Tuesday, December 30, 2008

Christmas Day in the Haut Doubs at Courvieres

Christmas Eve was a lavish feast with a meal prepared and cooked by Patricia, which included many courses and delights; from baked snails, smoked salmon, caviar blini, foie gras served with with sel guerand and fig jam, baked coquille st jaque tartlets, all served before a main course of kangaroo steak. Just when I thought I might be approaching the final hurdle an extensive cheese board was placed at the table which was finally followed by the traditional desert of buche de noel.


As we chatted over the desert and coffee, it was pointed out to me that in some parts of France it remains a tradition to have thirteen deserts to complete the Christmas meal. This was said to be in honour of the twelve Apostles and Jesus at the last supper. The connection with Christmas was lost on me. However, half way through the story it wasplain to see, that although this was a tradition of the Midi, it was also in practice in Besancon as I was well on my way to completing this most noble and gourmand of traditions.

A view of Courvieres

Christmas Day dawned bright and cheerful and after a light breakfast we made our way up to the Haut Doubs. Most of the heavy snow from the week before had disappeared, but vast patches and fields of snow still lay on the ground where the shallow angle of the sun's rays could not reach. Courvieres was very different in the bright sunlight, and as my body was screaming out for activity, I went for a short walk with Corrine. Despite the bright sunshine it was bitterly cold, but the afternoon sunlight brought a beautiful rich colouring to the high altitude landscape.

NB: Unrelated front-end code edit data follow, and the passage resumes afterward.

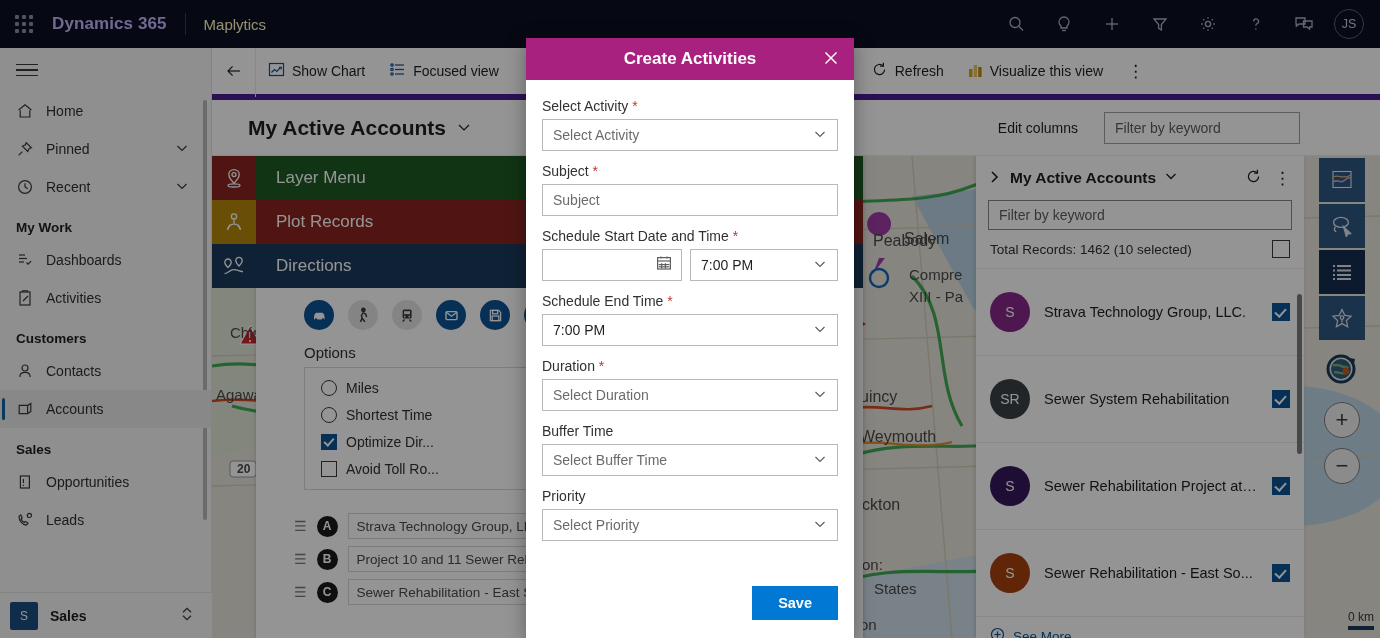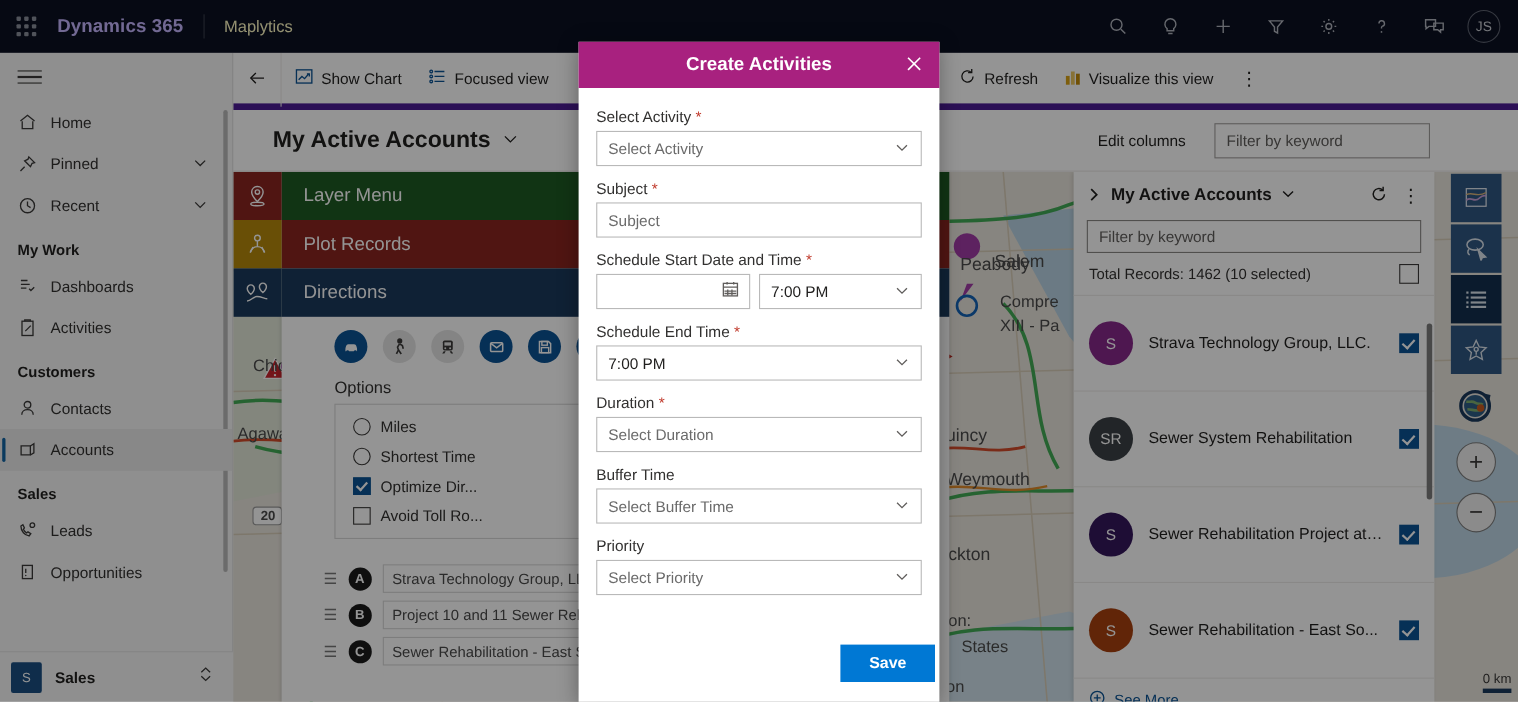--- a/index.html
+++ b/index.html
@@ -360,21 +360,21 @@
     <div class="nav-item">
       <span class="ic">
         <svg width="18" height="18" viewBox="0 0 18 18" fill="none" stroke="currentColor" stroke-width="1.2">
-          <path d="M3 5.2c0 5 3.6 8.4 7.4 9l1.6-2.1-2.6-1.6-1.2 1c-1.3-.8-2.4-2-3-3.3l1-1.2L4.8 4 3 5.2z"></path>
-          <circle cx="13.4" cy="4.4" r="2.1"></circle>
-          </svg>
-      </span>
-      <span>Leads</span>
+          <rect x="4.4" y="3" width="9" height="12"></rect>
+            <line x1="7.4" y1="6" x2="7.4" y2="10"></line>
+            <circle cx="7.4" cy="12.2" r=".7" fill="currentColor" stroke="none"></circle>
+          </svg>
+      </span>
+      <span>Opportunities</span>
     </div>
     <div class="nav-item">
       <span class="ic">
         <svg width="18" height="18" viewBox="0 0 18 18" fill="none" stroke="currentColor" stroke-width="1.2">
-          <rect x="4.4" y="3" width="9" height="12"></rect>
-            <line x1="7.4" y1="6" x2="7.4" y2="10"></line>
-            <circle cx="7.4" cy="12.2" r=".7" fill="currentColor" stroke="none"></circle>
-          </svg>
-      </span>
-      <span>Opportunities</span>
+          <path d="M3 5.2c0 5 3.6 8.4 7.4 9l1.6-2.1-2.6-1.6-1.2 1c-1.3-.8-2.4-2-3-3.3l1-1.2L4.8 4 3 5.2z"></path>
+          <circle cx="13.4" cy="4.4" r="2.1"></circle>
+          </svg>
+      </span>
+      <span>Leads</span>
     </div>
   </div>
 

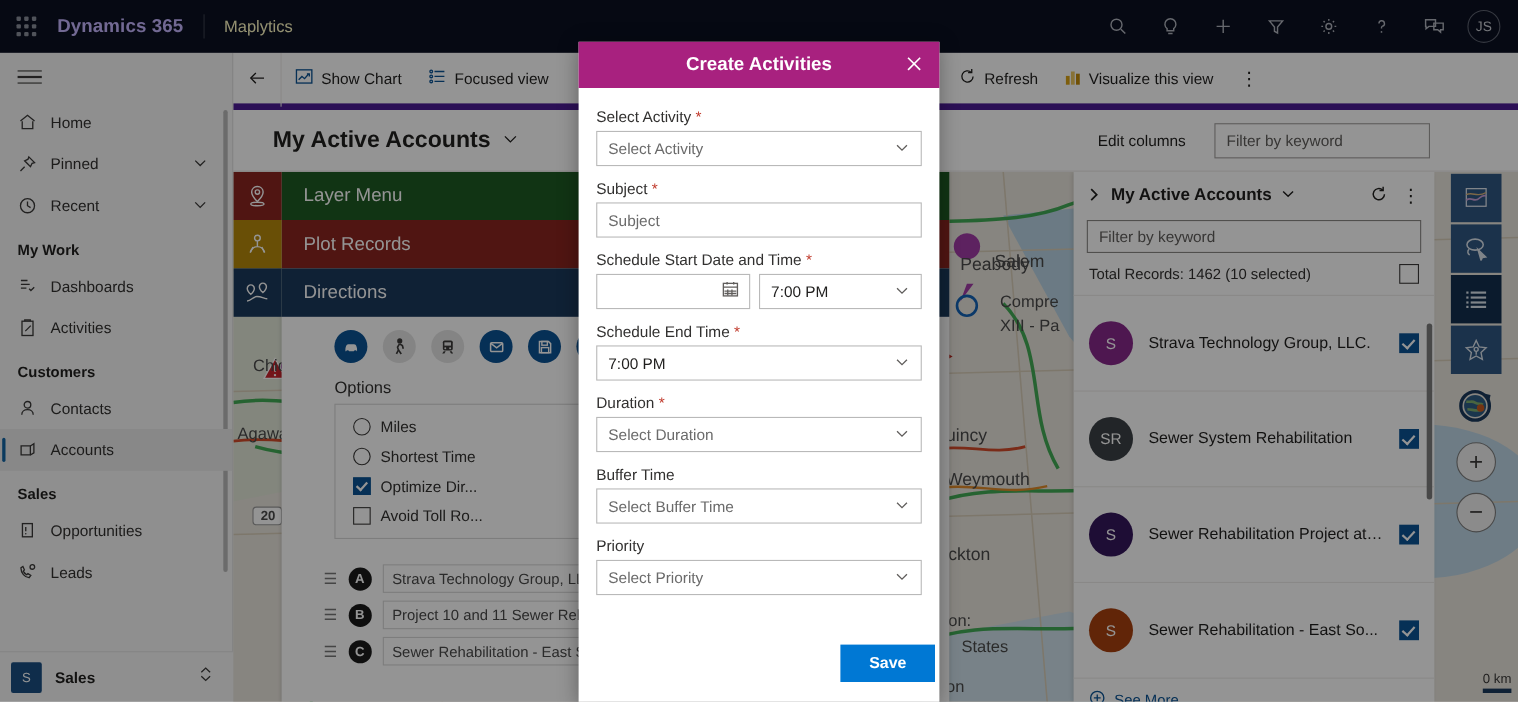--- a/index.html
+++ b/index.html
@@ -190,7 +190,7 @@
   .f-time { width:148px; height:32px; border:1px solid #b9b9b9; display:flex; align-items:center;
      padding:0 10px; font-size:14px; color:#201f1e; background:#fff; }
   .f-time .cv { margin-left:auto; color:#605e5c; }
-  .m-foot { padding:6px 4px 18px; display:flex; justify-content:flex-end; }
+  .m-foot { padding:6px 16px 18px; display:flex; justify-content:flex-end; }
   .savebtn { background:#0078d4; color:#fff; font-size:14.5px; font-weight:700; border:none;
      padding:9px 26px; cursor:pointer; }
 </style>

Winter landscape around Courvieres

Buzzards glided on the stiff cold breeze allowing them to hold an almost stationary gliding pattern above a small hill crest as they kept a close eye on the fields below them. The fields were bare apart from the obvious activity of the indigenous rodent population whose digging could be seen everywhere. Cattle are indoors in sheds at this time of year and the fields lack their customary presence. A cunning few cows had lured their owner into a false sence of security and mounted a covert operation. From a discreet distance I noticed they had managed to unlock their barn door and were making tentative preparations to make a run for it. I am a fan of these guys and did not interfere with their plans. I have added a photograph below of one of these great gentle Montbeliard cows whose milk is used to produce the famous Comte and Mont D'Or cheese, and which my bag was laden down with a few short days later.

Montbeliard cows and they way they might look at you

The landscape remained silent apart from the freezing wind that hurt my ears, and the idyllic silence was only momentarily broken by the a singular piece of modernity that had managed to gain access this place as the TGV shot across the plateau en route from Paris to a not so distant Lausanne. We slowly made our way back to the farmhouse of Corrine's grandmother, where friends and family had gathered, for a seasonal celebratory splash of a tasty cremant du Jura, and another chance to savour a slice or two of buche de noel, followed by coffee and papillottes (praline chocolates wrapped in bright foil). A sweet end to a refreshing day.